AKAY M. F. , Yuksel M. C. , Abut F. , Tas F. M. , George J.

9th International Conference on Computational Intelligence and Communication Networks (CICN), Girne, Cyprus (Kktc), 16 - 17 September 2017, pp.210-214 identifier

  • Publication Type: Conference Paper / Full Text
  • Volume:
  • Doi Number: 10.1109/cicn.2017.46
  • City: Girne
  • Country: Cyprus (Kktc)
  • Page Numbers: pp.210-214


This study was carried out with the intention to create new models to predict the maximum endurance time for the left-side bridge exercise using machine learning methods and hybrid data.

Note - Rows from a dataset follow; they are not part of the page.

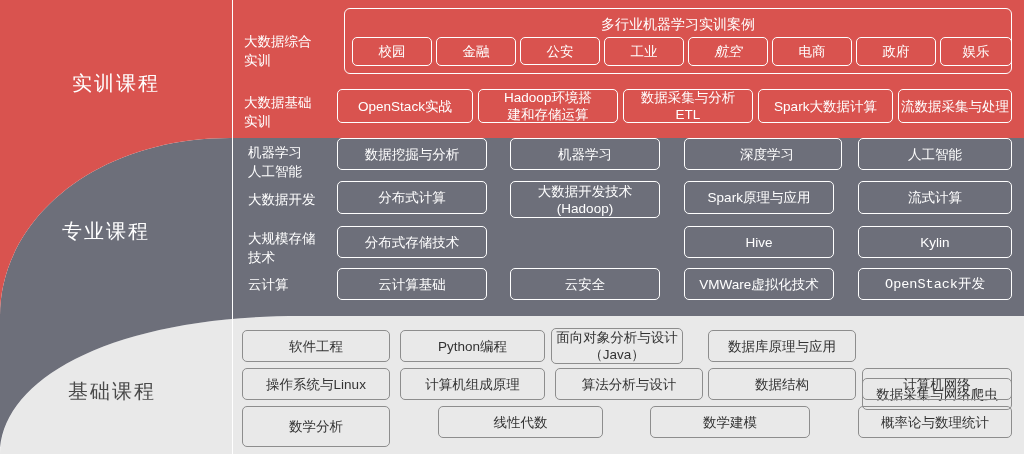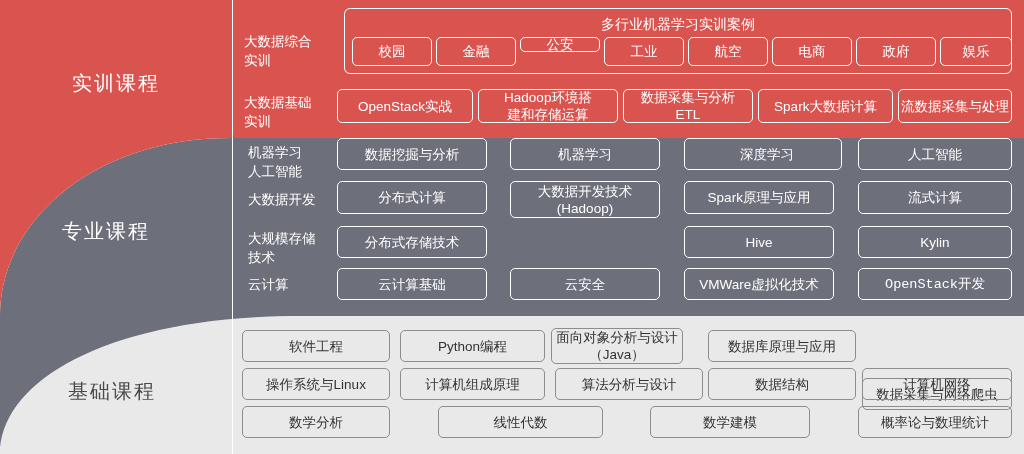"公安" div.chip { height: 15px -> 28px }
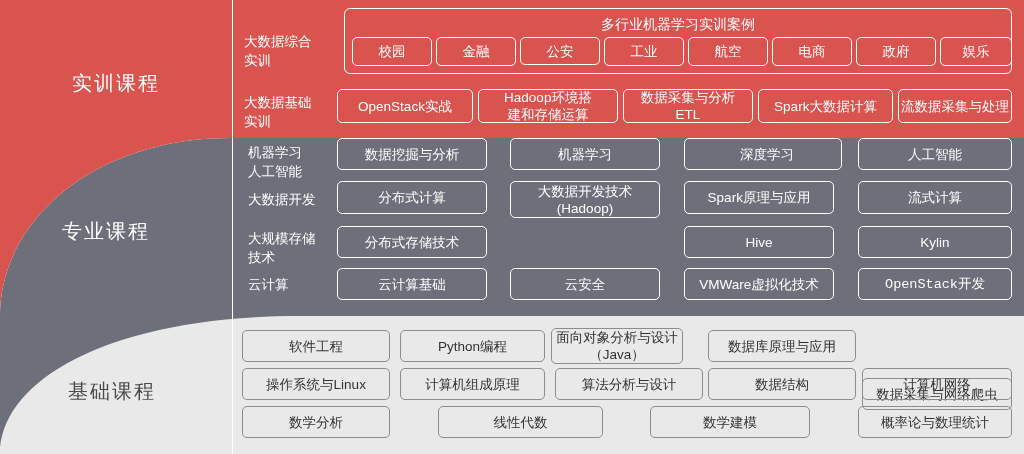"航空" div.chip { font-style: none -> italic }
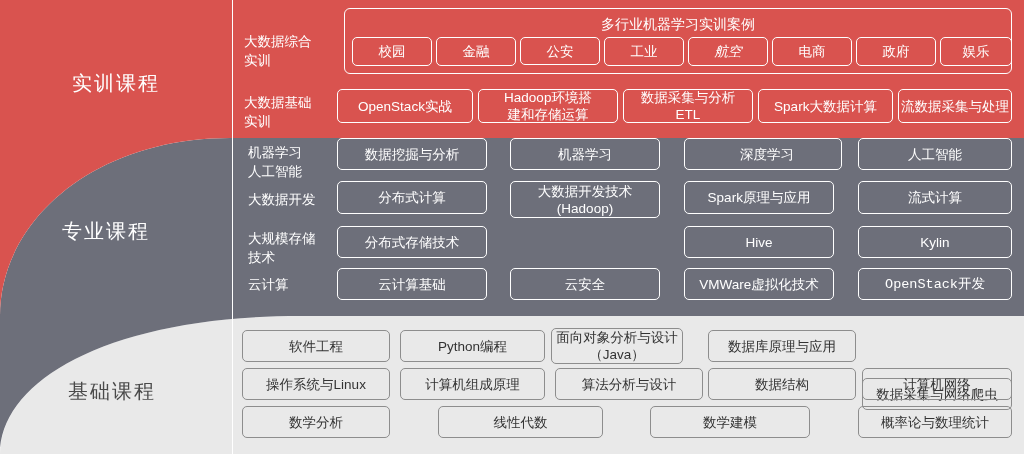"数学分析" div.chip { height: 32px -> 41px }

Particularly, four different methods including Multilayer Feed-Forward Artificial Neural Network (MFANN), Generalized Regression Neural Network (GRNN), Radial Basis Function Neural Network (RBFNN) and Single Decision Tree (SDT) have been used for model development. The dataset used to create the prediction models includes physiological, exercise and questionnaire data related to individuals who performed the left-side bridge exercise and completed the Perceived Activity Rating (PAR) and Perceived Functional Ability (PFA) questionnaires. To evaluate the performance of the models, two well-known metrics, namely Root Mean Square Error (RMSE) and Multiple Correlation Coefficient (R) have been used, whereas the generalization errors have been assessed using 10-fold cross validation. The best prediction performance among the models has been obtained by using MFANN along with the predictor variables gender, age, body mass index (BMI), the times to reach a rate of perceived exertion values of 7 and 8 (RPE-7 and RPE-8, respectively) and PAR, producing the lowest RMSE and the highest R with 10.61 seconds (s) and 0.92, respectively.